=== Task item ===
Would you please restate the data exactly as it stands, apart from the pictures?

(Version comparison data)
--------------------------------------------------
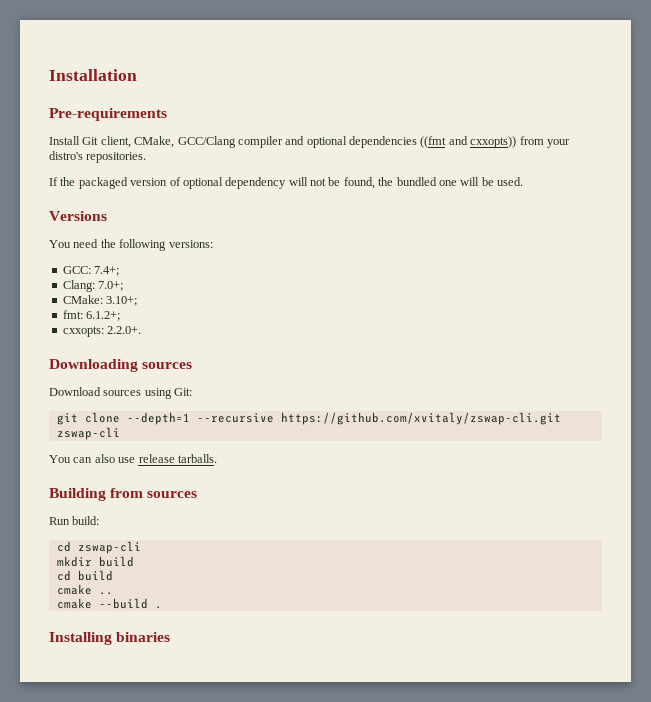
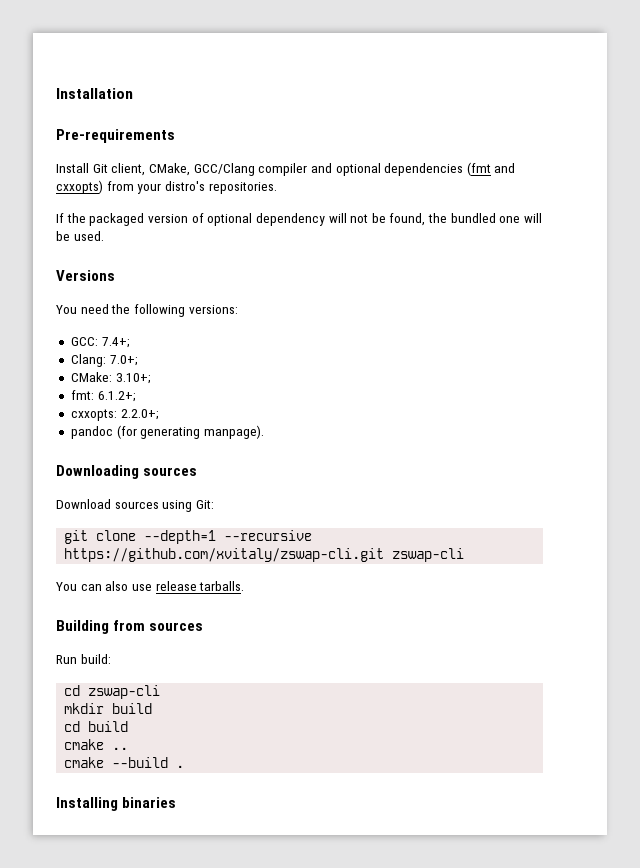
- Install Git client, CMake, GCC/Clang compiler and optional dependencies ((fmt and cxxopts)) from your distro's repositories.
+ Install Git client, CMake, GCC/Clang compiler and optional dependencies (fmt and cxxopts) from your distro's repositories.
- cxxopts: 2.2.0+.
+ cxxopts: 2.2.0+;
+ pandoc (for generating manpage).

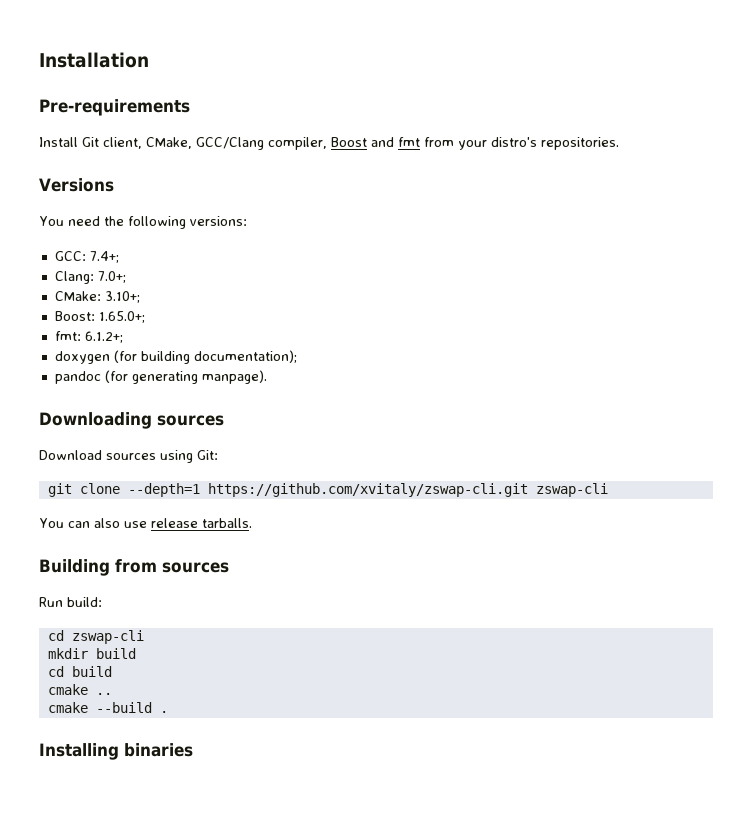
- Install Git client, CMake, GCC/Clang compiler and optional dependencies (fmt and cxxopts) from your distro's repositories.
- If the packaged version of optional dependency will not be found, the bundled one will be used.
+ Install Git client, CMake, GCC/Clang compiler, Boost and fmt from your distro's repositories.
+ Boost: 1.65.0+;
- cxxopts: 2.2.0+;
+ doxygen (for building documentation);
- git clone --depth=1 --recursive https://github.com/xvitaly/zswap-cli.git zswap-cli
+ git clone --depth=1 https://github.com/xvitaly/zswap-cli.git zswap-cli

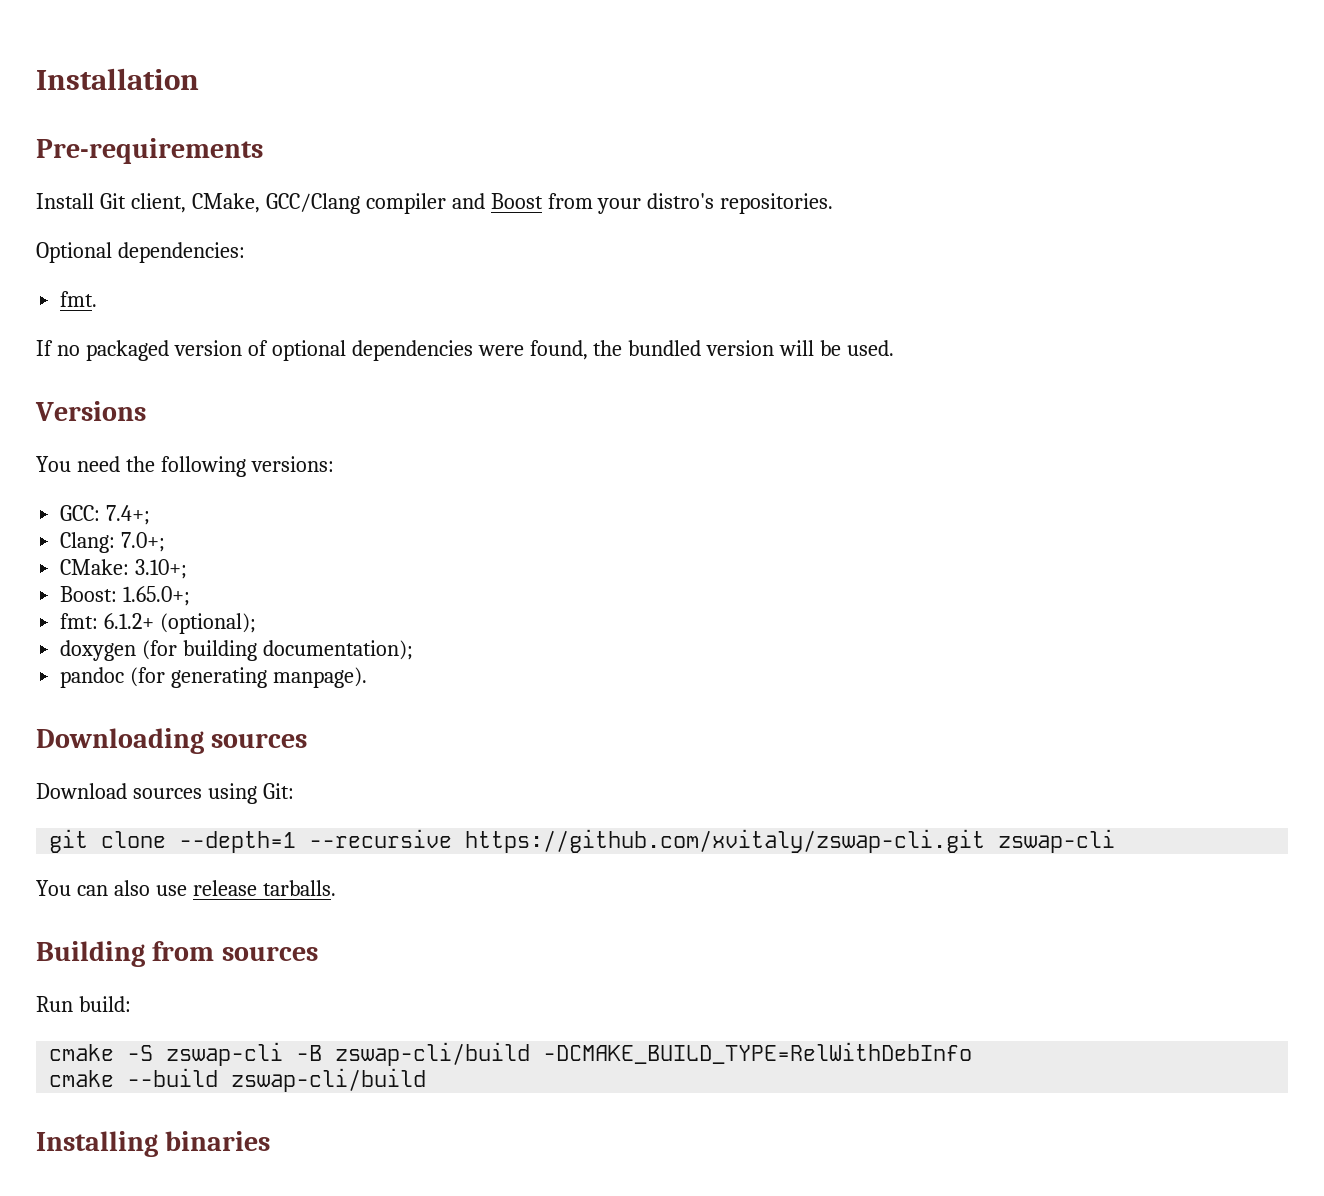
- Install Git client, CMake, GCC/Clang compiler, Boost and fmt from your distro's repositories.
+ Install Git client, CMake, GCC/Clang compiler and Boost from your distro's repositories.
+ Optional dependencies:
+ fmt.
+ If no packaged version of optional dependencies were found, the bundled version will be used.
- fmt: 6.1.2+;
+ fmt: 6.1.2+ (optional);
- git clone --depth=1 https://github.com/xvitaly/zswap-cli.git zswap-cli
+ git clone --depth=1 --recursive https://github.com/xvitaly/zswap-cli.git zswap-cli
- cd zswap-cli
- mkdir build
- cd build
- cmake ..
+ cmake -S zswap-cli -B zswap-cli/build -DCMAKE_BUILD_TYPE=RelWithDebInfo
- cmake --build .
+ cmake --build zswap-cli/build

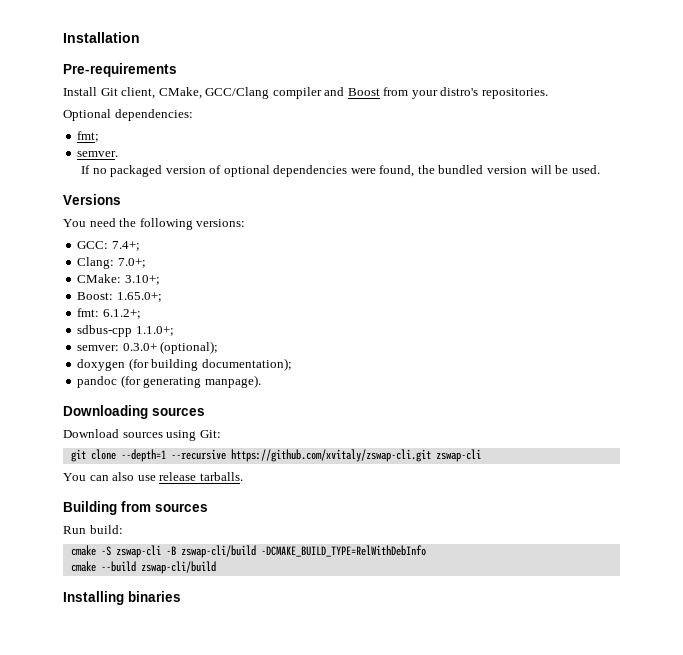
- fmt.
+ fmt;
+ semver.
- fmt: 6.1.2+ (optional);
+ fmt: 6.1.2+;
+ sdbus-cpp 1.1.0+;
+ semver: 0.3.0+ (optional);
--------------------------------------------------
=== Result below ===
- Install Git client, CMake, GCC/Clang compiler and optional dependencies ((fmt and cxxopts)) from your distro's repositories.
+ Install Git client, CMake, GCC/Clang compiler and optional dependencies (fmt and cxxopts) from your distro's repositories.
- cxxopts: 2.2.0+.
+ cxxopts: 2.2.0+;
+ pandoc (for generating manpage).

- Install Git client, CMake, GCC/Clang compiler and optional dependencies (fmt and cxxopts) from your distro's repositories.
- If the packaged version of optional dependency will not be found, the bundled one will be used.
+ Install Git client, CMake, GCC/Clang compiler, Boost and fmt from your distro's repositories.
+ Boost: 1.65.0+;
- cxxopts: 2.2.0+;
+ doxygen (for building documentation);
- git clone --depth=1 --recursive https://github.com/xvitaly/zswap-cli.git zswap-cli
+ git clone --depth=1 https://github.com/xvitaly/zswap-cli.git zswap-cli

- Install Git client, CMake, GCC/Clang compiler, Boost and fmt from your distro's repositories.
+ Install Git client, CMake, GCC/Clang compiler and Boost from your distro's repositories.
+ Optional dependencies:
+ fmt.
+ If no packaged version of optional dependencies were found, the bundled version will be used.
- fmt: 6.1.2+;
+ fmt: 6.1.2+ (optional);
- git clone --depth=1 https://github.com/xvitaly/zswap-cli.git zswap-cli
+ git clone --depth=1 --recursive https://github.com/xvitaly/zswap-cli.git zswap-cli
- cd zswap-cli
- mkdir build
- cd build
- cmake ..
+ cmake -S zswap-cli -B zswap-cli/build -DCMAKE_BUILD_TYPE=RelWithDebInfo
- cmake --build .
+ cmake --build zswap-cli/build

- fmt.
+ fmt;
+ semver.
- fmt: 6.1.2+ (optional);
+ fmt: 6.1.2+;
+ sdbus-cpp 1.1.0+;
+ semver: 0.3.0+ (optional);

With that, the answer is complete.